Front-end code change data:
------------------------------------

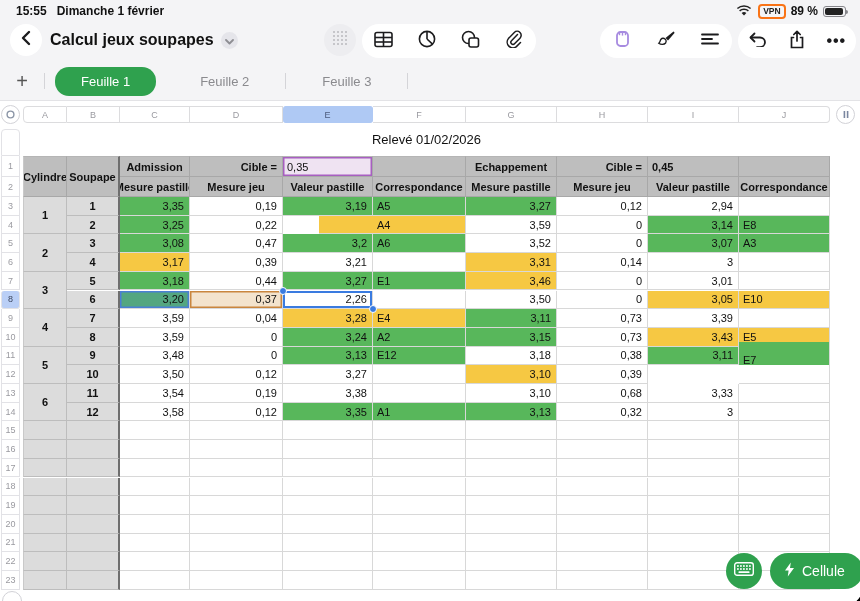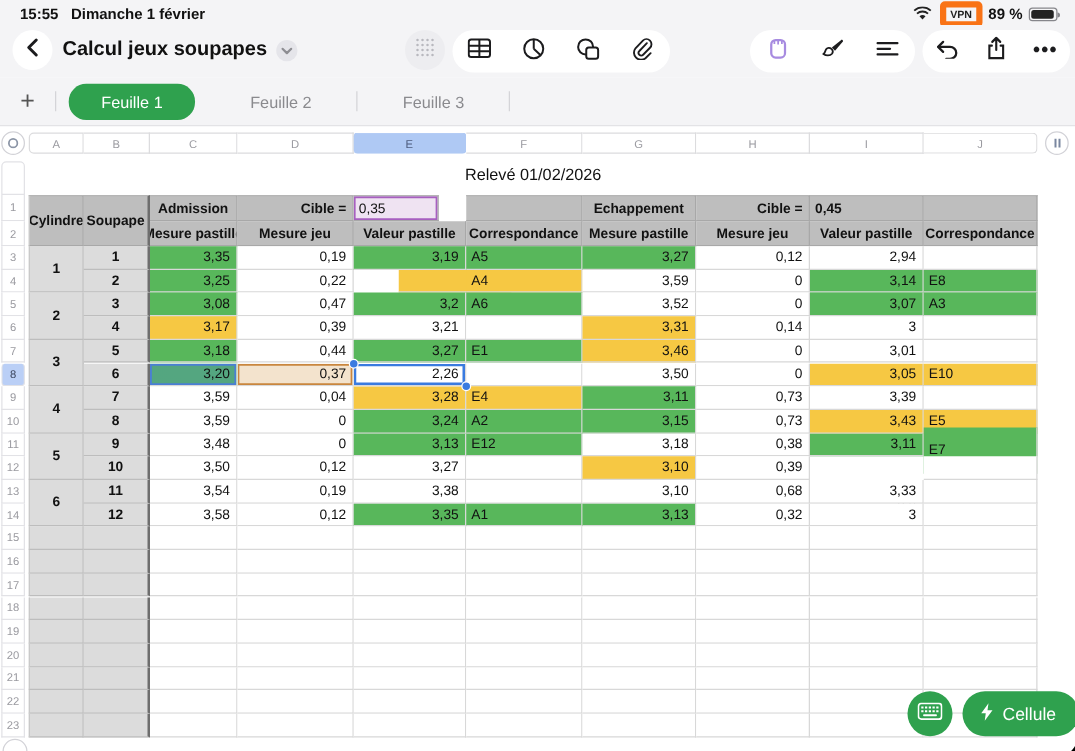--- a/index.html
+++ b/index.html
@@ -15,7 +15,7 @@
   #statusbar .time { font-weight:700; }
   #statusbar .date { font-weight:600; }
   #statusbar .right { display:flex; align-items:center; gap:5px; font-weight:600; }
-  .vpn-badge { font-size:8.5px; font-weight:700; border:5px solid #f97316; border-radius:4px;
+  .vpn-badge { font-size:8.5px; font-weight:700; border:2px solid #f97316; border-radius:4px;
                padding:0px 3px; color:#222; line-height:11px; }
   .battery { position:relative; width:23px; height:11px; border:1px solid #86868b; border-radius:3px; }
   .battery .fill { position:absolute; left:1px; top:1px; bottom:1px; width:85%; background:#222; border-radius:2px; }

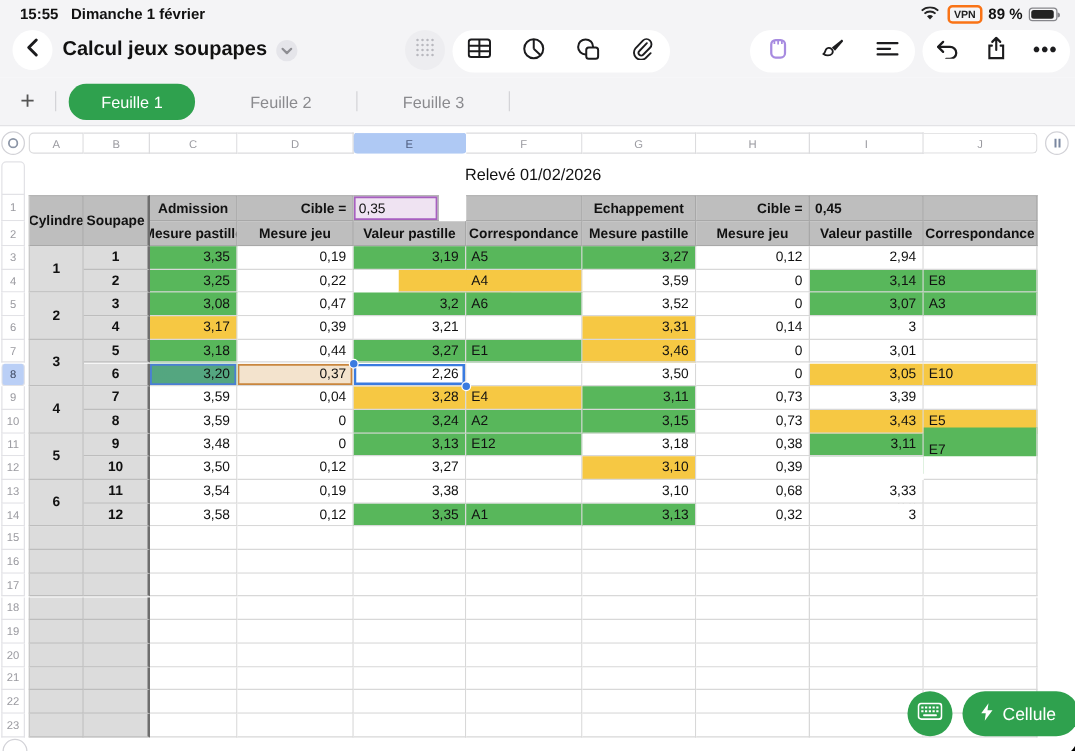--- a/index.html
+++ b/index.html
@@ -328,7 +328,7 @@
       <div class="c hdr ctr topEdge bColEdge" style="left: 67px; width: 53px; top: 55px; height: 41px;">Soupape</div>
       <div class="c hdr ctr topEdge" style="left: 120px; width: 70px; top: 55px; height: 21px;">Admission</div>
       <div class="c hdr num topEdge" style="left: 190px; width: 93px; top: 55px; height: 21px;">Cible =</div>
-      <div class="c hdr corr refPurple topEdge" style="left: 283px; width: 68px; top: 55px; height: 21px;">0,35</div>
+      <div class="c hdr corr refPurple topEdge" style="left: 283px; width: 90px; top: 55px; height: 21px;">0,35</div>
       <div class="c hdr topEdge" style="left: 373px; width: 93px; top: 55px; height: 21px;"></div>
       <div class="c hdr ctr topEdge" style="left: 466px; width: 91px; top: 55px; height: 21px;">Echappement</div>
       <div class="c hdr num topEdge" style="left: 557px; width: 91px; top: 55px; height: 21px;">Cible =</div>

------------------------------------

PROMPT :: Exclude the pictures and repeat the entries word for word.

FINAL ANSWER ::
--- a/index.html
+++ b/index.html
@@ -15,7 +15,7 @@
   #statusbar .time { font-weight:700; }
   #statusbar .date { font-weight:600; }
   #statusbar .right { display:flex; align-items:center; gap:5px; font-weight:600; }
-  .vpn-badge { font-size:8.5px; font-weight:700; border:5px solid #f97316; border-radius:4px;
+  .vpn-badge { font-size:8.5px; font-weight:700; border:2px solid #f97316; border-radius:4px;
                padding:0px 3px; color:#222; line-height:11px; }
   .battery { position:relative; width:23px; height:11px; border:1px solid #86868b; border-radius:3px; }
   .battery .fill { position:absolute; left:1px; top:1px; bottom:1px; width:85%; background:#222; border-radius:2px; }

--- a/index.html
+++ b/index.html
@@ -328,7 +328,7 @@
       <div class="c hdr ctr topEdge bColEdge" style="left: 67px; width: 53px; top: 55px; height: 41px;">Soupape</div>
       <div class="c hdr ctr topEdge" style="left: 120px; width: 70px; top: 55px; height: 21px;">Admission</div>
       <div class="c hdr num topEdge" style="left: 190px; width: 93px; top: 55px; height: 21px;">Cible =</div>
-      <div class="c hdr corr refPurple topEdge" style="left: 283px; width: 68px; top: 55px; height: 21px;">0,35</div>
+      <div class="c hdr corr refPurple topEdge" style="left: 283px; width: 90px; top: 55px; height: 21px;">0,35</div>
       <div class="c hdr topEdge" style="left: 373px; width: 93px; top: 55px; height: 21px;"></div>
       <div class="c hdr ctr topEdge" style="left: 466px; width: 91px; top: 55px; height: 21px;">Echappement</div>
       <div class="c hdr num topEdge" style="left: 557px; width: 91px; top: 55px; height: 21px;">Cible =</div>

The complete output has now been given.